How Successful Was Stalin’s Economic Policy?
Stalin’s economic policy primarily consisted of two factors, collectivisation and the five year plans. The aim of collectivisation was to destroy private ownership that had been allowed whilst the NEP was in effect. The reason for this is that private ownership was a capitalist idea and therefore it went against Marx’s theory of communism. Another aim of collectivisation was to make the state a proletariate; this was needed because in order to reach the communism stage and make a Utopia in society the state should have been led by a proletariate government during the socialist stage. In addition to this collectivisation was introduced because the state needed to acquire grain so it could be exported and used in the growing cities as food.

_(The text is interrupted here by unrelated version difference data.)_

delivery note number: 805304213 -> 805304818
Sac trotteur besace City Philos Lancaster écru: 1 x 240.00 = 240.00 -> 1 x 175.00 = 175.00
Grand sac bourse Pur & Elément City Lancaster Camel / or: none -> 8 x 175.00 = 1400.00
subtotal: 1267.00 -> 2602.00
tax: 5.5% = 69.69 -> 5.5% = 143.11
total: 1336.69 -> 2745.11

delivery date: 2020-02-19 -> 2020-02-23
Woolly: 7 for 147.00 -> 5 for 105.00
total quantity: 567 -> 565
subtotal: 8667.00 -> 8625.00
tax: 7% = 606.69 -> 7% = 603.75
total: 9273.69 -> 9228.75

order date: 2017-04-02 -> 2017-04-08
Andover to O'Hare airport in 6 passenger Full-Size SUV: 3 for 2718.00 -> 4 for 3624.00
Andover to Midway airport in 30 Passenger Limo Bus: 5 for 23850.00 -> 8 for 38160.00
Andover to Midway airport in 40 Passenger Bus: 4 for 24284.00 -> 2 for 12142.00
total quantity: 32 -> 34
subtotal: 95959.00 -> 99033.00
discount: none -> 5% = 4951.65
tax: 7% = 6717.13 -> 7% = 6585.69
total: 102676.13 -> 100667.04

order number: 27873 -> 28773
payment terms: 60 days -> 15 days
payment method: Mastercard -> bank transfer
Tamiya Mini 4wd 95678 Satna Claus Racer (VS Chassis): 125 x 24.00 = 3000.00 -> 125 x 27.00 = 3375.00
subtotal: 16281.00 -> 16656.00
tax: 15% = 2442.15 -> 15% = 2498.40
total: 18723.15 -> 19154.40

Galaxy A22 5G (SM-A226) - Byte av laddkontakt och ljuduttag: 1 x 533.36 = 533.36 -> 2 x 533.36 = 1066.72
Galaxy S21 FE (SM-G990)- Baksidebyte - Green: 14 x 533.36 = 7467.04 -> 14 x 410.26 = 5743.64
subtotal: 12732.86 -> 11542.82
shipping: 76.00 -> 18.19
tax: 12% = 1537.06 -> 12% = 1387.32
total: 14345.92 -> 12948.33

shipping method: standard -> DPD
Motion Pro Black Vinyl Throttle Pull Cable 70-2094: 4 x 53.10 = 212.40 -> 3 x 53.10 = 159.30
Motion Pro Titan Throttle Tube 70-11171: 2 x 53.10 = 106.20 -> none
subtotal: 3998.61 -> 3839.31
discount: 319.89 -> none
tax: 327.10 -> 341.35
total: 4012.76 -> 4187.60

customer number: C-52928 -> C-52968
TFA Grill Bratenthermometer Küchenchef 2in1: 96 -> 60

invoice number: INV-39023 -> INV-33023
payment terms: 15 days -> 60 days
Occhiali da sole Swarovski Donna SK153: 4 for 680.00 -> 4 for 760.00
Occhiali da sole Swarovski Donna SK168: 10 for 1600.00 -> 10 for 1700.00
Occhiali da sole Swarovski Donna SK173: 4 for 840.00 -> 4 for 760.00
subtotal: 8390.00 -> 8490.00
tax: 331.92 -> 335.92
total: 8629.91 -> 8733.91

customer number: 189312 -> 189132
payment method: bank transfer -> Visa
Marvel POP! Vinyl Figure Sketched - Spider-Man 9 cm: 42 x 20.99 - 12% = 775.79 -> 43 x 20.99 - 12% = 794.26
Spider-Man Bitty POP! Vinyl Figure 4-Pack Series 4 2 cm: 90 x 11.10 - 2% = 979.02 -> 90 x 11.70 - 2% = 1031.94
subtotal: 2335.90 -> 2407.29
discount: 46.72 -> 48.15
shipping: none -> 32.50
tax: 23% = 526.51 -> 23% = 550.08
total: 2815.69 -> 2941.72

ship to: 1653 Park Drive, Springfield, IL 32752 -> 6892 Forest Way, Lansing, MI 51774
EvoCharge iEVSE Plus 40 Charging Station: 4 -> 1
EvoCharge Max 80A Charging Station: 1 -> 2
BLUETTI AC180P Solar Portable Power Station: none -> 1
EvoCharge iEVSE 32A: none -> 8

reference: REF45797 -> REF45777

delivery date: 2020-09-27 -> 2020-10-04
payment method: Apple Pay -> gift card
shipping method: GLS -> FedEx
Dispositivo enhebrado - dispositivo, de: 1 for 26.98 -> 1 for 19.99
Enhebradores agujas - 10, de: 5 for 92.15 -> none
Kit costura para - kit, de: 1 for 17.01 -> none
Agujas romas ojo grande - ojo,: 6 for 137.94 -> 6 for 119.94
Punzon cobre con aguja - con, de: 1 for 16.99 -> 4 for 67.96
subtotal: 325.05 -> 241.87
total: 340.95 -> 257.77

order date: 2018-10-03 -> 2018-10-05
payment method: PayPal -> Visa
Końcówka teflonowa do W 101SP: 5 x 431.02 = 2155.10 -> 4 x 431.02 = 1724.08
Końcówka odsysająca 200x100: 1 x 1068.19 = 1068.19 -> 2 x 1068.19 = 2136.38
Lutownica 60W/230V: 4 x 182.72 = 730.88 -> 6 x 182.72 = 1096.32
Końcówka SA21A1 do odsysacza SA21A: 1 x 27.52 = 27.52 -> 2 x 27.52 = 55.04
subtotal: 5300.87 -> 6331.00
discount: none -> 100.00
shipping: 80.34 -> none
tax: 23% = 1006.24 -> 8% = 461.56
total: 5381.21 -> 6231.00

Collectivisation was successful in a number of ways, one of which is that the targets that the government had set- so that there would be enough food to sell to other countries and to feed the people within the USSR- were met. It was essential that the state had money because Stalin felt that the state had to industrialise and be armed so that it could protect itself if any other countries attacked. Another reason why collectivisation was a success, on an ideological basis, is that it gave the state control of the grain and therefore this meant that everyone could be given an amount of food that would be equal to everyone else, due to this everyone would be seen as equals and as a result of this the USSR would be moving towards its ultimate goal of communism. Finally collectivisation was a success as it got rid of a majority of the private ownerships in the countryside. Instead collective farms were used; this meant that the peasants that had once owned the farms instead worked on them as the government took control of them.
However, there were also ways in which collectivisation was not successful. One example of this is that it resulted in a ‘man made’ famine. This famine...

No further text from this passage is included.